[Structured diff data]
◇ ◇ ◇
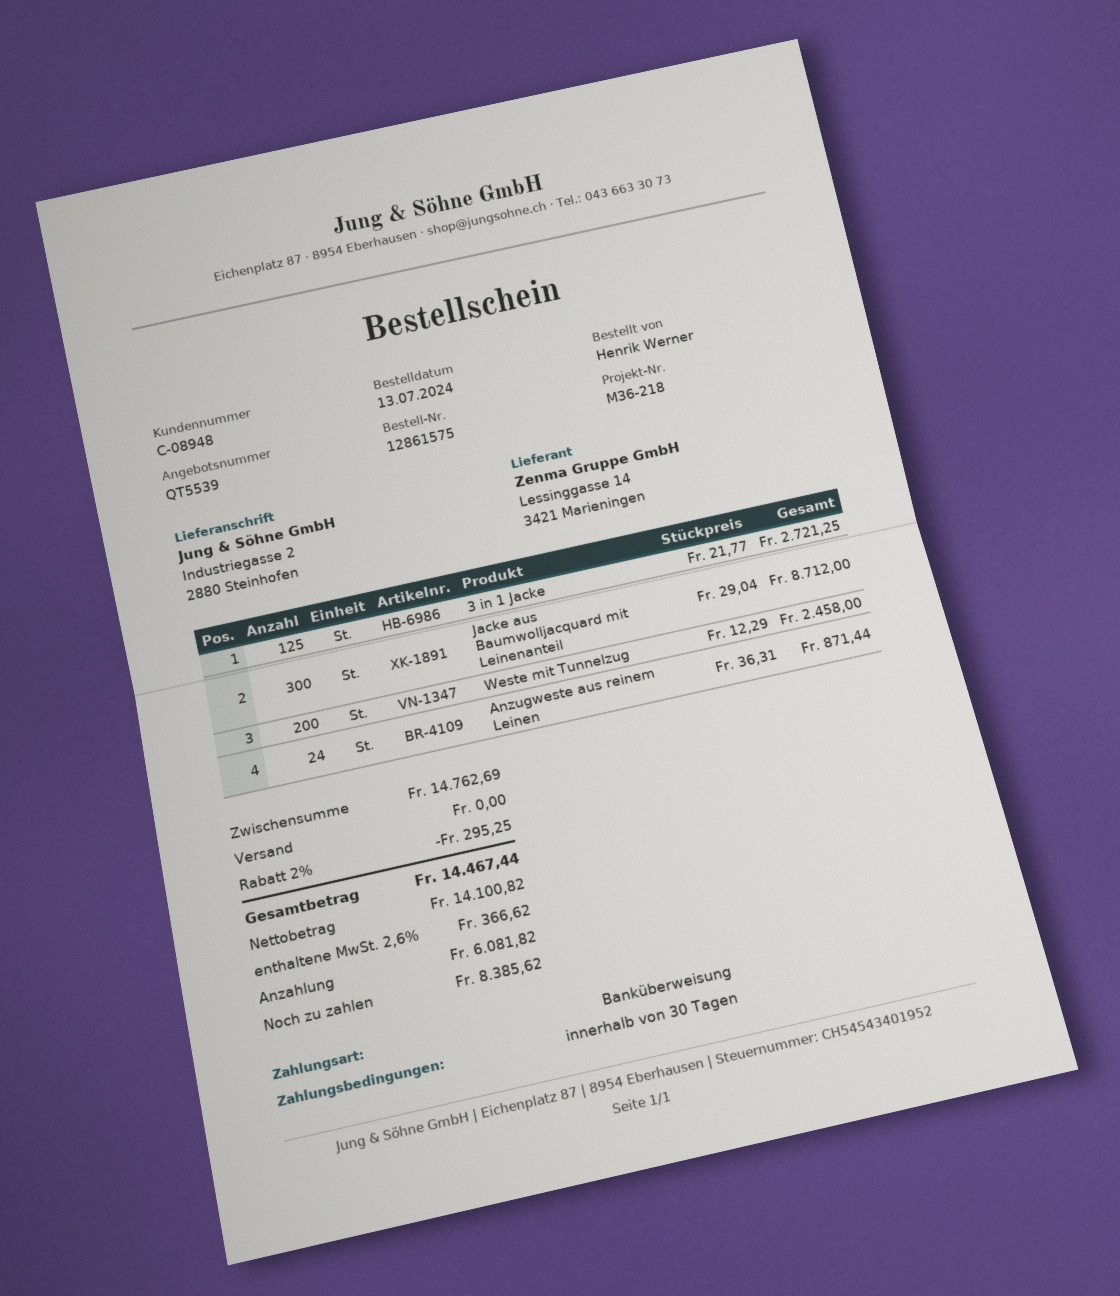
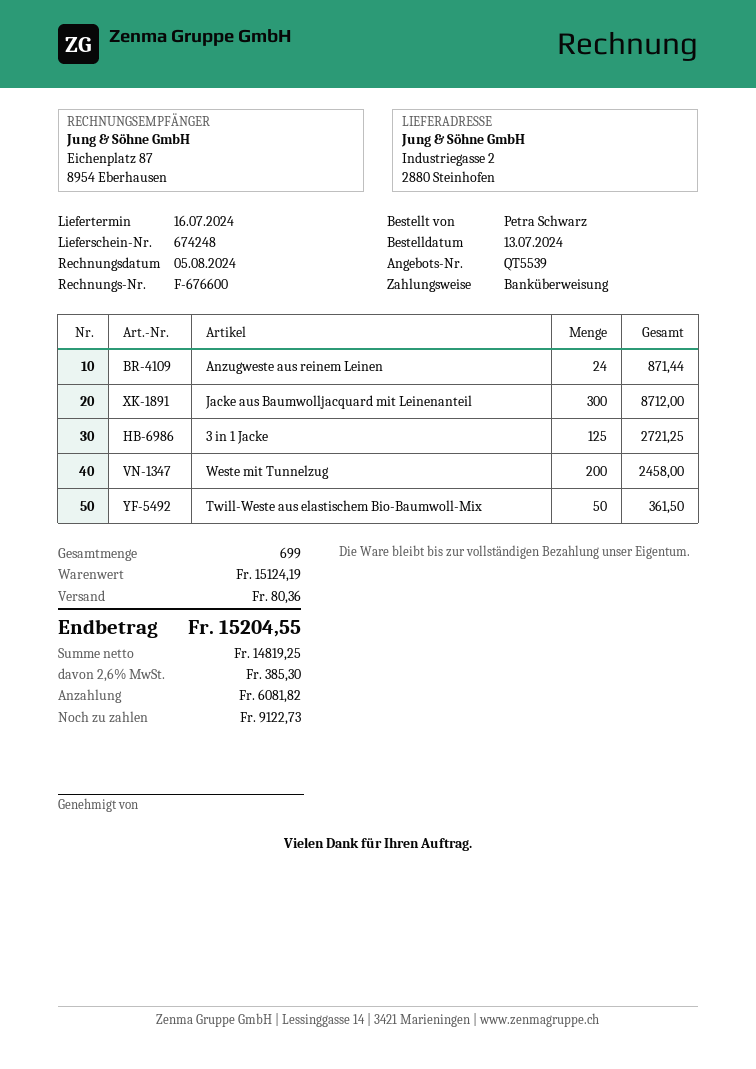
ordered by: Henrik Werner -> Petra Schwarz
Twill-Weste aus elastischem Bio-Baumwoll-Mix: none -> 50 for 361.50
subtotal: 14762.69 -> 15124.19
discount: 2% = 295.25 -> none
shipping: 0.00 -> 80.36
net: 14100.82 -> 14819.25
tax: 2.6% = 366.62 -> 2.6% = 385.30
total: 14467.44 -> 15204.55
balance: 8385.62 -> 9122.73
◇ ◇ ◇
Every line from the one that contains "Twill-Weste aus elastischem" down to and including the last line of the records above must be set down exactly, with nothing else.

■ Problem solution
Twill-Weste aus elastischem Bio-Baumwoll-Mix: none -> 50 for 361.50
subtotal: 14762.69 -> 15124.19
discount: 2% = 295.25 -> none
shipping: 0.00 -> 80.36
net: 14100.82 -> 14819.25
tax: 2.6% = 366.62 -> 2.6% = 385.30
total: 14467.44 -> 15204.55
balance: 8385.62 -> 9122.73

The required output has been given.